● **Exercise instructions**: Find and copy the lines in the records beneath this task that contain the word "Router".

┏━━

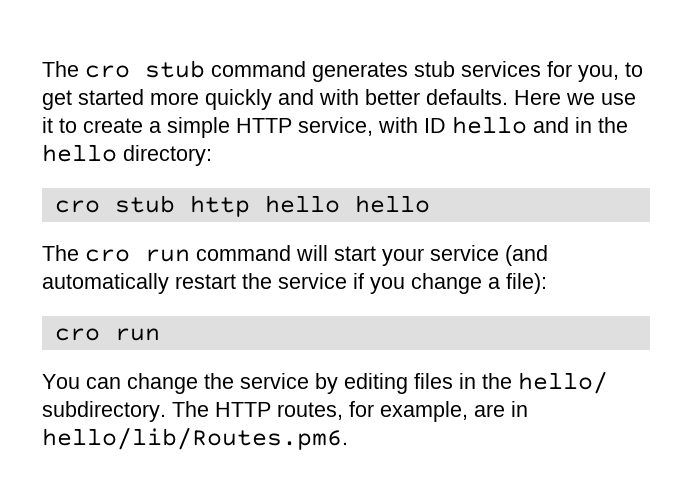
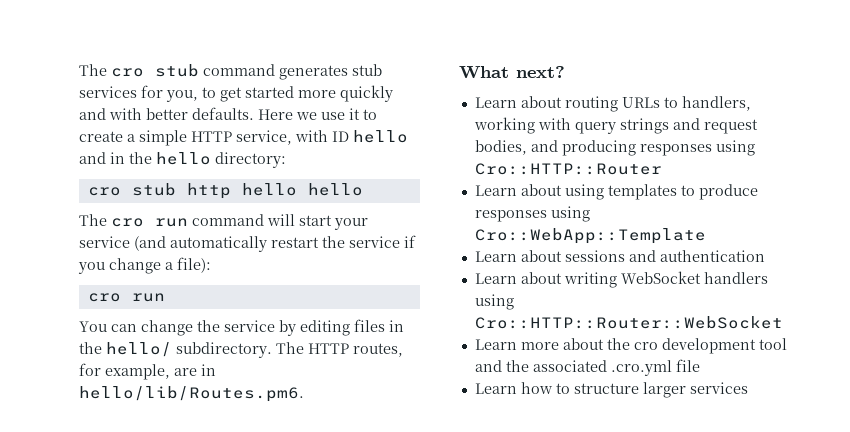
+ What next?
+ Learn about routing URLs to handlers, working with query strings and request bodies, and producing responses using Cro::HTTP::Router
+ Learn about using templates to produce responses using Cro::WebApp::Template
+ Learn about sessions and authentication
+ Learn about writing WebSocket handlers using Cro::HTTP::Router::WebSocket
+ Learn more about the cro development tool and the associated .cro.yml file
+ Learn how to structure larger services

┗━━

● **Answer box**:
+ Learn about routing URLs to handlers, working with query strings and request bodies, and producing responses using Cro::HTTP::Router
+ Learn about writing WebSocket handlers using Cro::HTTP::Router::WebSocket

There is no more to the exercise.